Repeat exactly, and only, the lines from the line containing "margin: 0 auto;" through the last line of the records below, including both.
───── LISTED ENTRIES
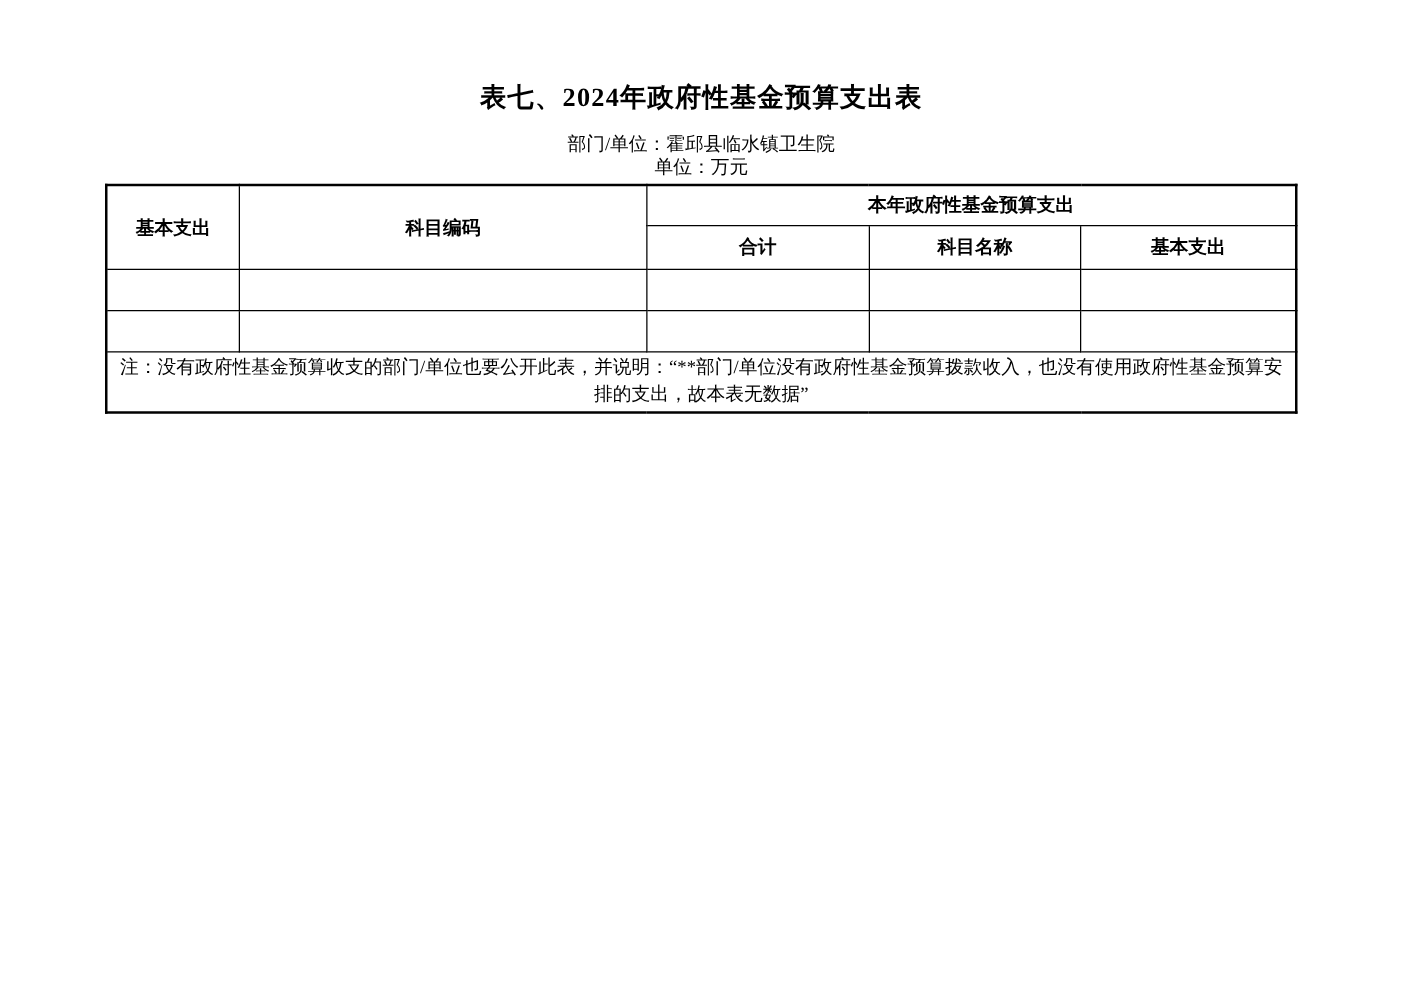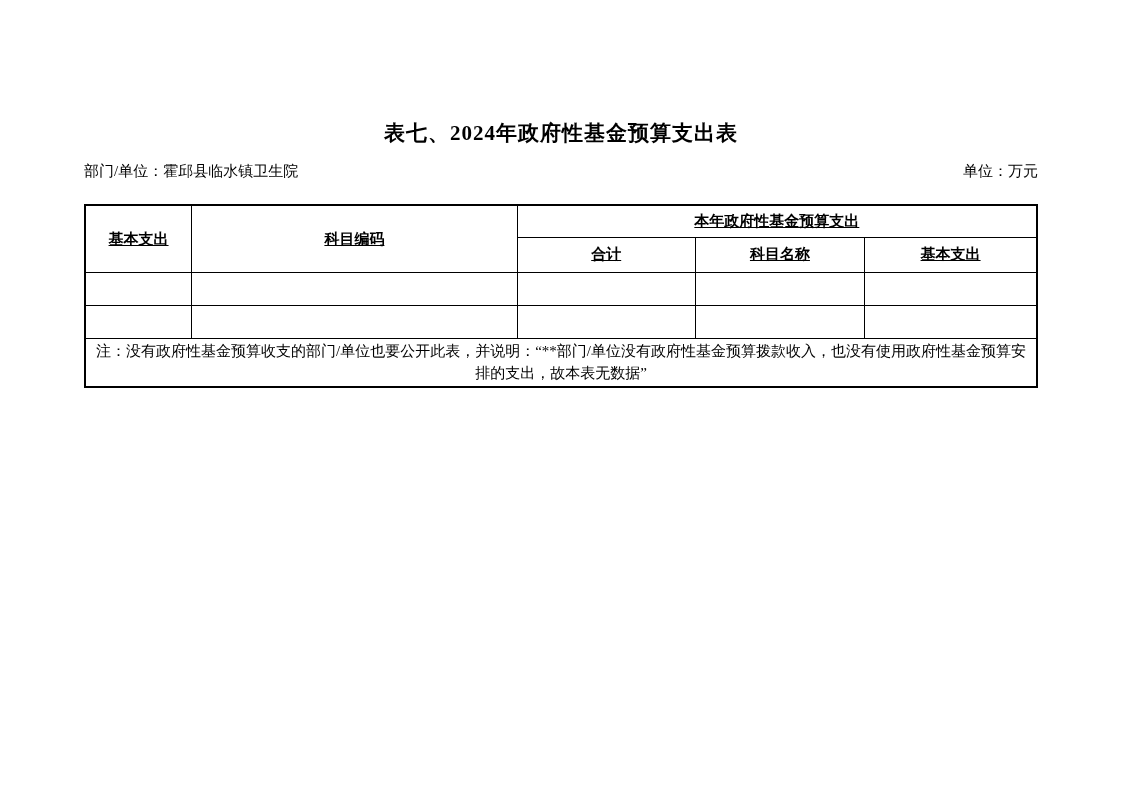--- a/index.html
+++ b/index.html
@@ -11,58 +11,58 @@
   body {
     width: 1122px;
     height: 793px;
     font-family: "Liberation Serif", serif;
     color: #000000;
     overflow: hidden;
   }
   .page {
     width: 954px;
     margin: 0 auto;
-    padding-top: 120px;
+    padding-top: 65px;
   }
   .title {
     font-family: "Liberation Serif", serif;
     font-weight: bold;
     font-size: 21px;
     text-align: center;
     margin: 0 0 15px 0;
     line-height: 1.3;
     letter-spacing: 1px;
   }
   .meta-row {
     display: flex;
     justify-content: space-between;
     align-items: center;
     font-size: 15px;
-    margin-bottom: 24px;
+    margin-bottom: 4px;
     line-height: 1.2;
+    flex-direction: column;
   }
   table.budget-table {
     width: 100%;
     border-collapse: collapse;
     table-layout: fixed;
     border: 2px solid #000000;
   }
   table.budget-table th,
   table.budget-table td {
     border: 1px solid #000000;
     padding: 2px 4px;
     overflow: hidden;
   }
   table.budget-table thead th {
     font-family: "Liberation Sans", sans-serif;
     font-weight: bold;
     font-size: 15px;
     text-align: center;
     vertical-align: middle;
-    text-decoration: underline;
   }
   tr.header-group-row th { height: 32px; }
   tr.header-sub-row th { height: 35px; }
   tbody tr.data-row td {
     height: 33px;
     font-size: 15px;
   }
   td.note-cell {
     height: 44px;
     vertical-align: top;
──────────
--- THE COMPLETED TASK ---
     margin: 0 auto;
-    padding-top: 120px;
+    padding-top: 65px;
   }
   .title {
     font-family: "Liberation Serif", serif;
     font-weight: bold;
     font-size: 21px;
     text-align: center;
     margin: 0 0 15px 0;
     line-height: 1.3;
     letter-spacing: 1px;
   }
   .meta-row {
     display: flex;
     justify-content: space-between;
     align-items: center;
     font-size: 15px;
-    margin-bottom: 24px;
+    margin-bottom: 4px;
     line-height: 1.2;
+    flex-direction: column;
   }
   table.budget-table {
     width: 100%;
     border-collapse: collapse;
     table-layout: fixed;
     border: 2px solid #000000;
   }
   table.budget-table th,
   table.budget-table td {
     border: 1px solid #000000;
     padding: 2px 4px;
     overflow: hidden;
   }
   table.budget-table thead th {
     font-family: "Liberation Sans", sans-serif;
     font-weight: bold;
     font-size: 15px;
     text-align: center;
     vertical-align: middle;
-    text-decoration: underline;
   }
   tr.header-group-row th { height: 32px; }
   tr.header-sub-row th { height: 35px; }
   tbody tr.data-row td {
     height: 33px;
     font-size: 15px;
   }
   td.note-cell {
     height: 44px;
     vertical-align: top;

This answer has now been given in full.